Grand Tamasha: How political life is akin to economic decision-making
A new book by political scientist Soledad Artiz Prillaman, The Patriarchal Political Order: The Making and Unraveling of the Gendered Participation Gap in India, explains why.
One of the most remarkable developments in Indian politics in recent years is the surge in female voter turnout. For the first several decades after Independence, women’s participation on election day lagged men’s by between 8 to 12 percentage points. In recent years, however, that gender gap has completely disappeared.

But this good news story obscures a puzzling fact: while Indian women vote at high rates, they are markedly less involved than men in politics between elections. A new book by political scientist Soledad Artiz Prillaman, The Patriarchal Political Order: The Making and Unraveling of the Gendered Participation Gap in India, explains why. Prillaman was the featured guest on last week’s episode of Grand Tamasha, a weekly podcast co-produced by HT and the Carnegie Endowment for International Peace.
Prillaman, an assistant professor of political science at Stanford University, joined host Milan Vaishnav to talk about what can be done to ensure women have a seat at the table even when the electoral spotlight is off. Her new book documents India’s patriarchal political order and then unravels it by demonstrating the power of public policy and women’s action to test that dominant political order.
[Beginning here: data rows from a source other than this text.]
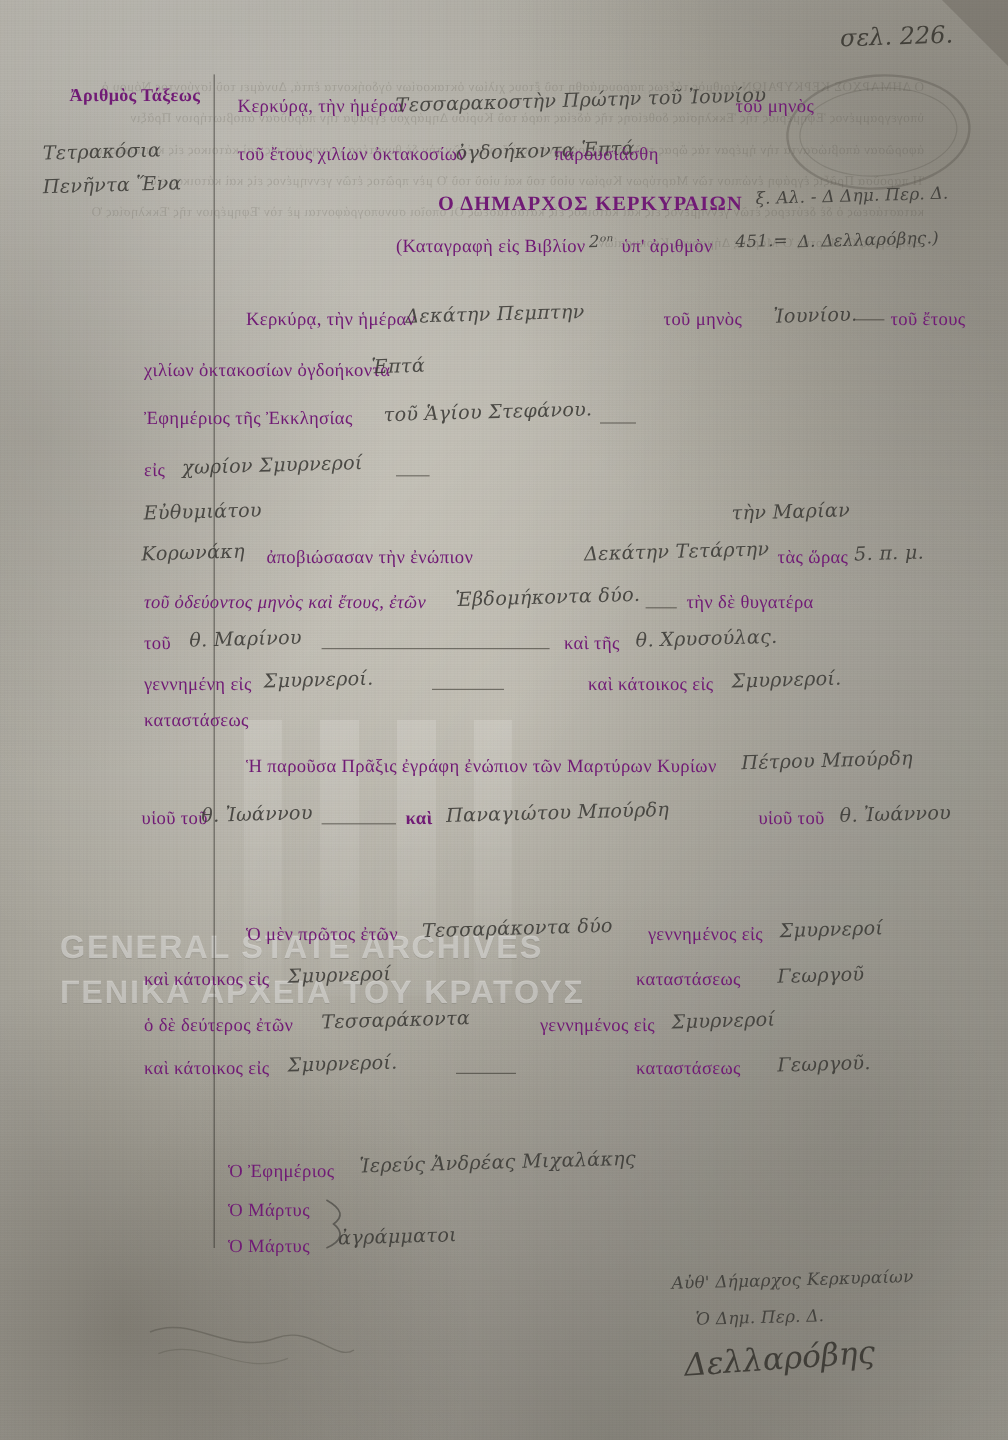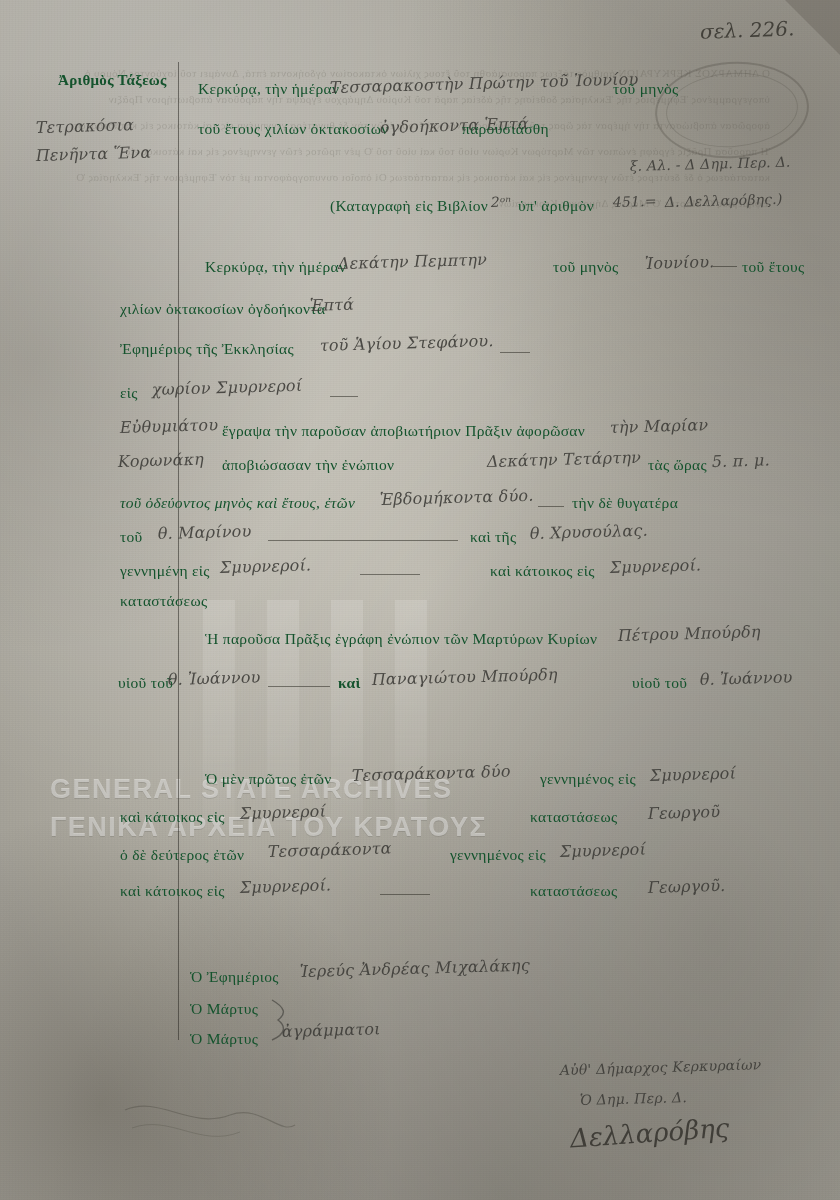"Ἀριθμὸς Τάξεως" .print { color: #14532d -> #701a75 }
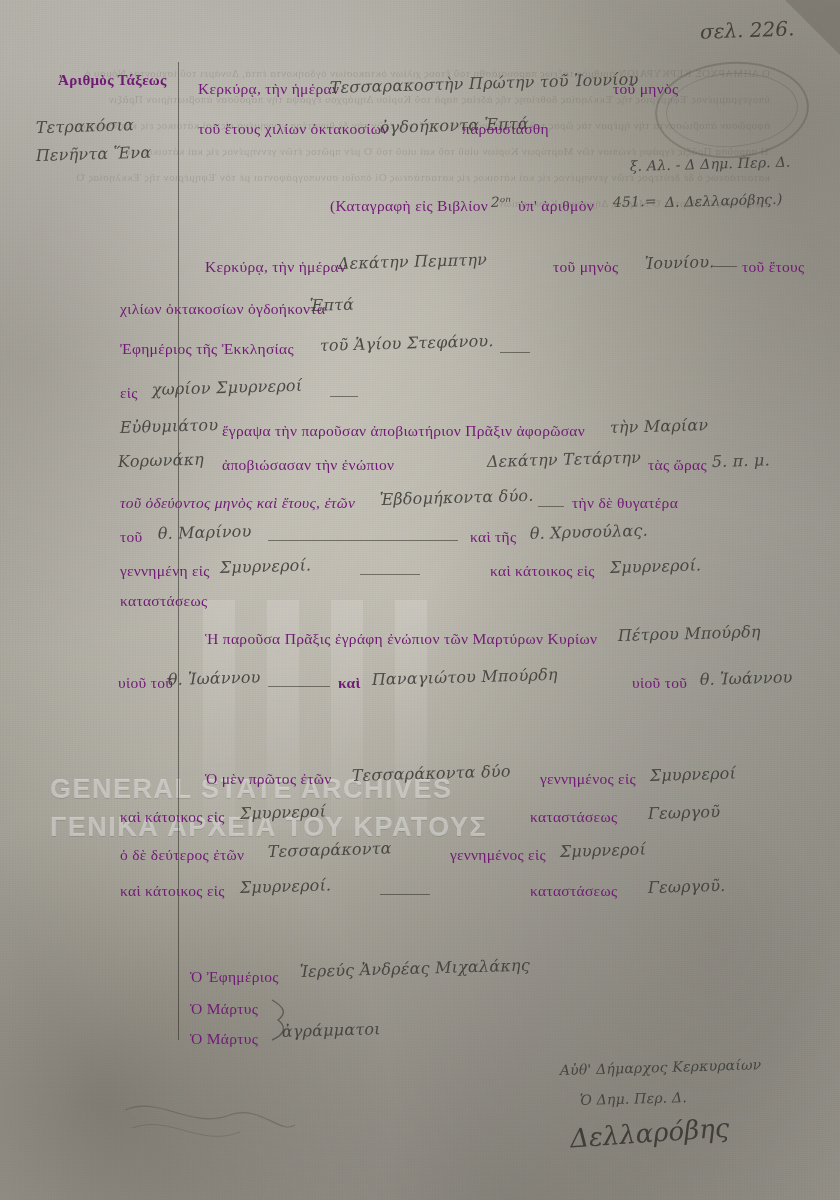"Ο ΔΗΜΑΡΧΟΣ ΚΕΡΚΥΡΑΙΩΝ" div.txt { html: none -> <div>Ο ΔΗΜΑΡΧΟΣ ΚΕΡΚΥΡΑΙΩΝ</div> }
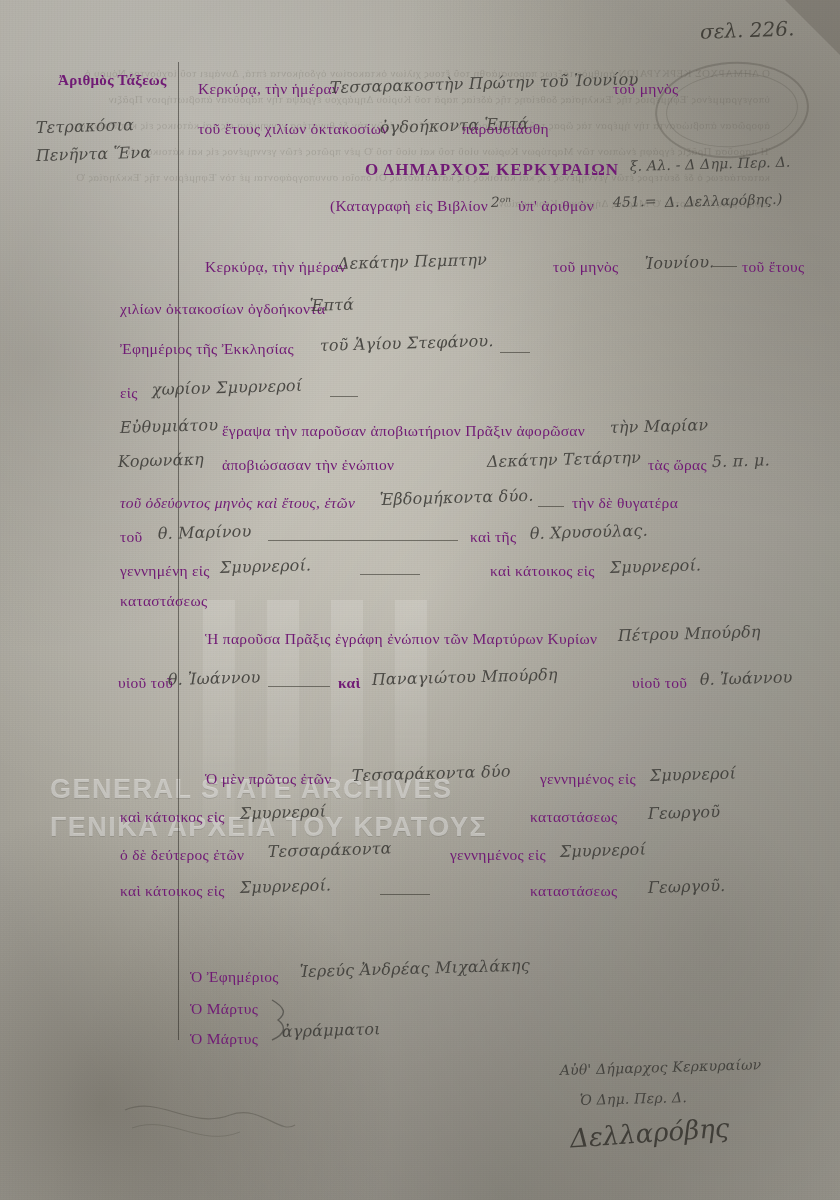"ἔγραψα τὴν παροῦσαν ἀποβιωτήριον Πρᾶξιν" div.txt { html: <div>ἔγραψα τὴν παροῦσαν ἀποβιωτήριον Πρᾶξιν ἀφορῶσαν</div> -> none }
One of Prillaman’s main contributions is to advance a theory of coercive political power in which households are front and center in explaining women’s political behavior. She argues that many women participate in politics only when it serves the interests of men.
“When we think about financial decisions, that’s something we think of as a household decision. I sit with the people in my household to decide how we’re going to spend our income,” said Prillaman. And for many Indians, she explained, their political life is much more akin to this kind of economic decision-making, where the household is the unit at which political decisions happen.
“I think the reason for that is, in part, because of the social norms that create such a strong attachment to the household…When you reassign the unit of observation to the household, it means that it is no longer my beliefs or preferences that might shape my behavior, but the beliefs and preferences of everyone else in my household. And that starts to introduce power…So, whose preferences are going to matter most for my political behavior is going to be a function not just of what I want but of who has power,” she argued.
In the long run, Prillaman argued, “Women’s empowerment cannot be done by Band-Aid.” On the one hand, she acknowledged that there has been important progress in women’s political participation, as evidenced by the fact that women are turning out to vote in great numbers and are making their voices heard.
“But, at the same point in time, it’s not like women’s labor force participation rates have dramatically changed, despite the fact that so many of the policies that women were promised were around exactly that issue,” she cautioned.
“We should all just remember that patriarchy resists its challenges, and it reasserts itself. It just does so in new ways, which means that policies that we implement to empower women can never be seen as just ‘one and done.’ It’s always going to be a game of ‘whack-a-mole’ until the fundamental, underlying power structures have changed.”